## Overview of K-Means and Code

It's a cluster algorithm based on centroids. The method partitions the data into k clusters, where each observation belongs to a cluster/centroid $k_{i}$. The user needs to provide the number of k cluster desired and to choose the ideal number os k, there are some methods such the elbow-plot or the silhuete-plot that could be implemented with this package.

The K-Means is a iterative method, therefore it optimizes the measure of intra-cluster variance through a sequence of iterations detailed below. There is a equivalence between the sum of squared error (SSE) and the total intra-cluster variance, Kriegel (2016), which allows us optimize the SSE in the code.

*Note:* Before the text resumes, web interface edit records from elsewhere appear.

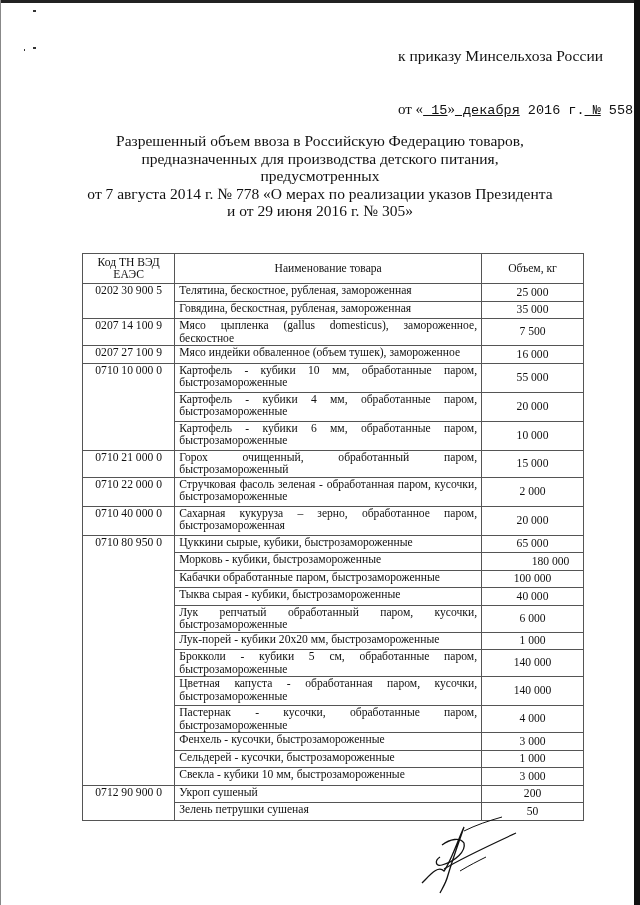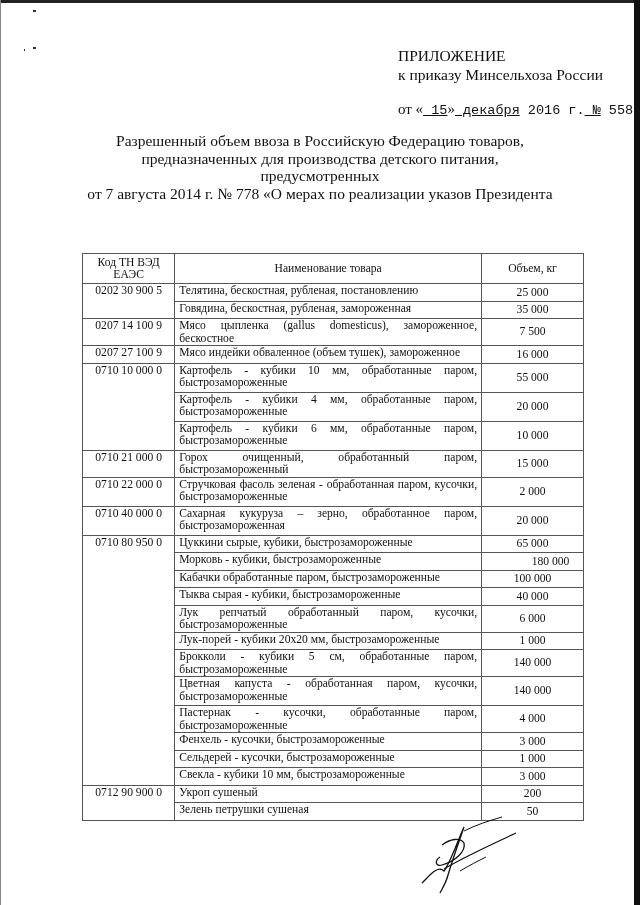--- a/index.html
+++ b/index.html
@@ -35,46 +35,46 @@
 <body>
 
 <div class="topbar"></div>
 <div class="rightbar"></div>
 <div class="leftline"></div>
 <div class="speck" style="left:33px;top:10px;width:3px;height:2px;"></div>
 <div class="speck" style="left:33px;top:47px;width:3px;height:2px;"></div>
 <div class="speck" style="left:24px;top:49px;width:1px;height:2px;"></div>
 
 <div class="appendix">
-  <div>ПРИЛОЖЕНИЕ</div>
   <div>к приказу Минсельхоза России</div>
 </div>
 
 <div class="order-line">
   <span class="sr">от «</span><span class="u"> 15</span><span class="sr">»</span><span class="u"> декабря</span><span> 2016 г.</span><span class="u"> №</span><span> 558</span>
 </div>
 
 <div class="title">
   <div>Разрешенный объем ввоза в Российскую Федерацию товаров,</div>
   <div>предназначенных для производства детского питания, предусмотренных</div>
   <div>от 7 августа 2014 г. № 778 «О мерах по реализации указов Президента</div>
+  <div>и от 29 июня 2016 г. № 305»</div>
 </div>
 
 <table class="grid">
   <thead>
     <tr>
       <th class="c1">Код ТН ВЭД ЕАЭС</th>
       <th class="c2" style="text-align:center;text-align-last:center;">Наименование товара</th>
       <th class="c3">Объем, кг</th>
     </tr>
   </thead>
   <tbody id="tbody">
       <tr class="one">
         <td class="c1 codecell" rowspan="2">0202 30 900 5</td>
-        <td class="c2">Телятина, бескостная, рубленая, постановлению</td>
+        <td class="c2">Телятина, бескостное, рубленая, замороженная</td>
         <td class="c3" style="vertical-align: top;">25 000</td>
       </tr>
       <tr class="one">
         <td class="c2">Говядина, бескостная, рубленая, замороженная</td>
         <td class="c3" style="vertical-align: top;">35 000</td>
       </tr>
       <tr class="one">
         <td class="c1 codecell" rowspan="1">0207 14 100 9</td>
         <td class="c2">Мясо цыпленка (gallus domesticus), замороженное, бескостное</td>
         <td class="c3" style="vertical-align: top;">7 500</td>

The inspiration for K-Means came from reading some articles (in the references) and watching Andrew NG lectures and StatQuest videos about it. Then, we start prototype the pseudo-code in Julia, which result in this package.

## Pseudocode

- Initialize k centroids by K-Means++ algorithm or by random init.
- Calculate the distance of every point to every centroid.
- Assign every point to a cluster, by choosing the centroid with the minimum distance to the point.
- Calculate the Total Variance Within Cluster by the SSE of this iteration.
- Recalculate the centroids using the mean of the assigned points.
- Repeat the steps 3 to 5,
`maxiter`

times, until reaching convergence with minimum total variance at step 4.

After that, repeat all steps `nstart`

times and select the centroids with the minimum total variance.

The default arguments `nstart`

, `maxiter`

and `init`

in the code are 10, 10, and :kmpp, respectively. But could also be changed by the user changing the args in the function `kmeans(data, K, nstart=10, maxiter=10)`

, for example.

The default initialization is the K-Means++ algorithm (:kmpp) because it achieves faster convergence than the random method, which can be changed to random initialization (:random).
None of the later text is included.